/conv_seg_fault

Minimal Reproducible Example of Segmentation Fault with cuDNN 8

Primary LanguageC++

ConvSegFault

Minimal example of using XLA within the Erlang Runtime System. Attempting to run convolutions on a dirty scheduler thread produces a segmentation fault.

Running

docker build --rm -t conv:cuda11.1 .
docker run -it \
  -v $PWD:$PWD \
  -e TEST_TMPDIR=$PWD/tmp/bazel_cache \
  -e CONV_CACHE=$PWD/tmp/conv_cache \
  -w $PWD \
  --gpus=all \
  --rm conv:cuda11.1 bash

Inside the docker container:

$ mix run scripts/conv.exs

The above script will run successfully and return :ok.

$ mix run scripts/seg_fault.exs

The above script will SegFault. There is no difference between the functions called in either script, aside from the fact that 1 is scheduled on an Erlang dirty I/O scheduler (see Dirty NIF).

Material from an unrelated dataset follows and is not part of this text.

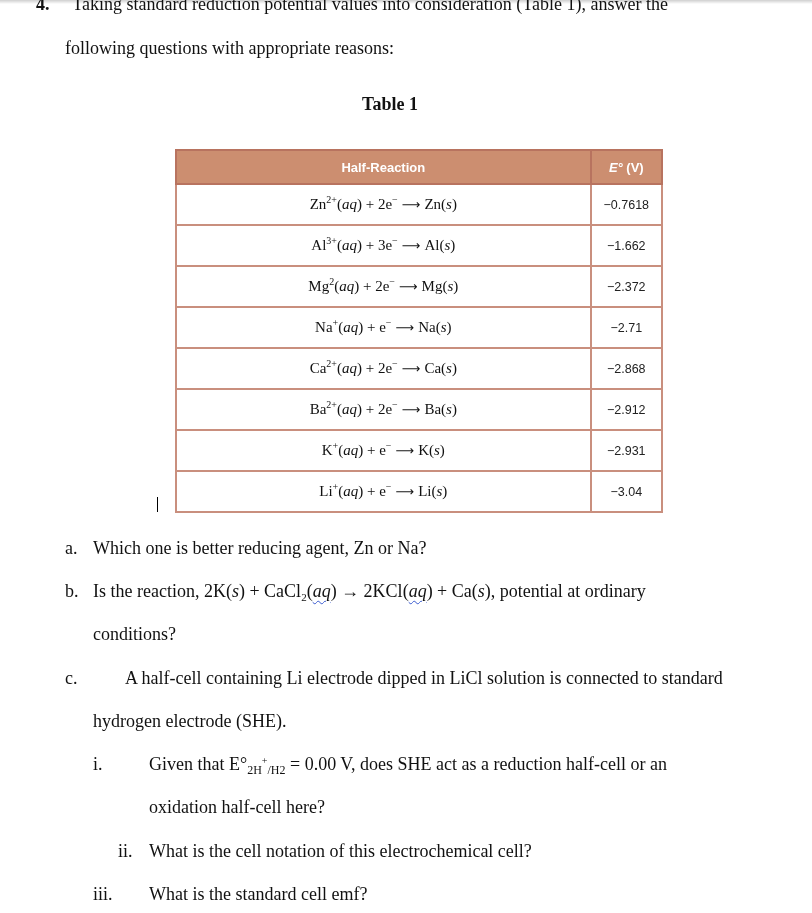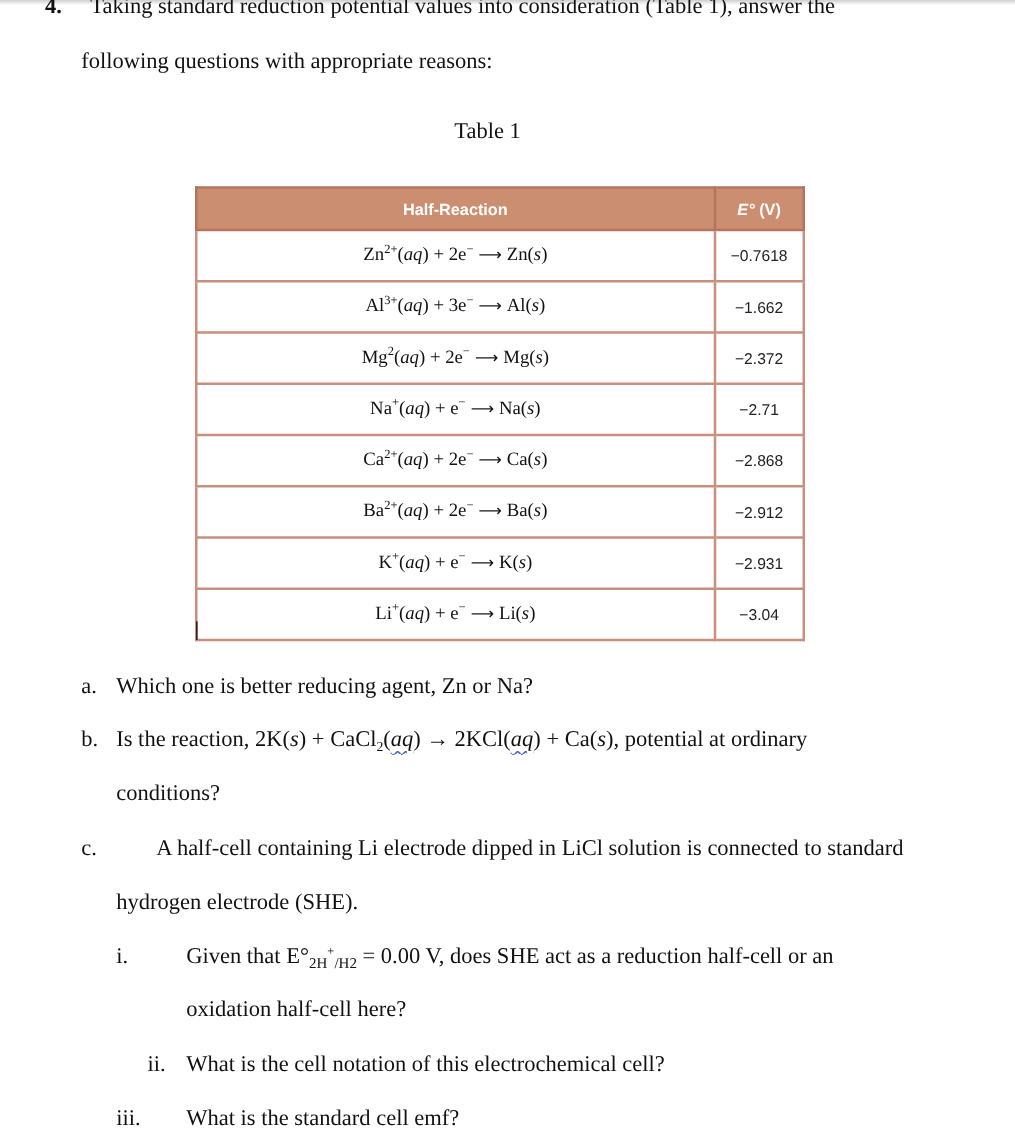"Table 1" .caption { font-weight: normal -> bold }
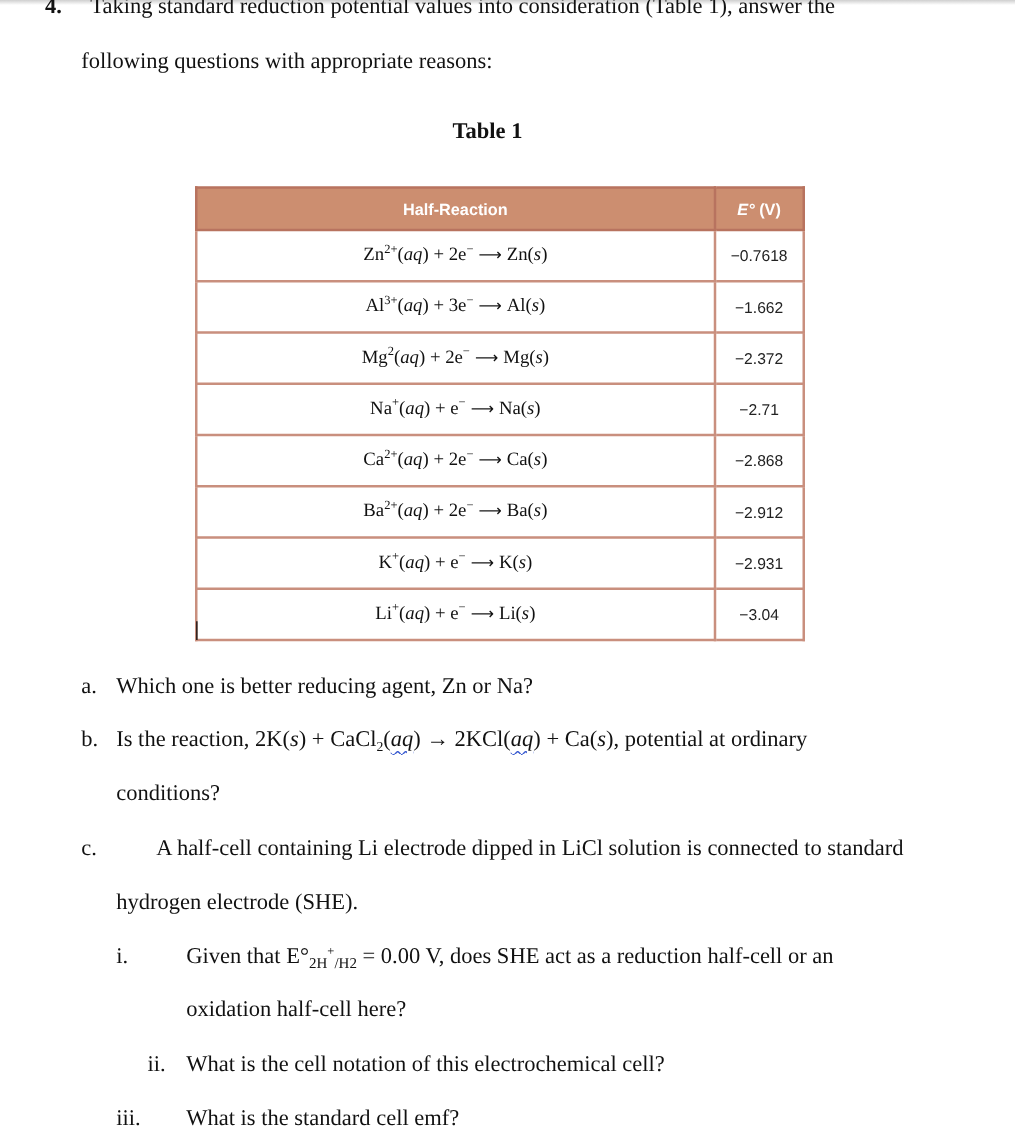"Half-Reaction" table.srp { left: 156px -> 175px }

You can play around with the functions like this:

$ iex -S mix

iex> ConvSegFault.conv()
...logs...
:ok
iex> ConvSegFault.conv_seg_fault()
:ok

It seems that running the function that always succeeds first, causes the function that sometimes SegFaults to always succeed. If you tried this:

$ iex -S mix

iex> ConvSegFault.conv_seg_fault()
...logs...
Segmentation Fault (core dumped)

it would always fail.

You can inspect the core dump with:

$ cuda-gdb /usr/lib/erlang/erts-11.1.5/bin/beam.smp -core <core-dump-file>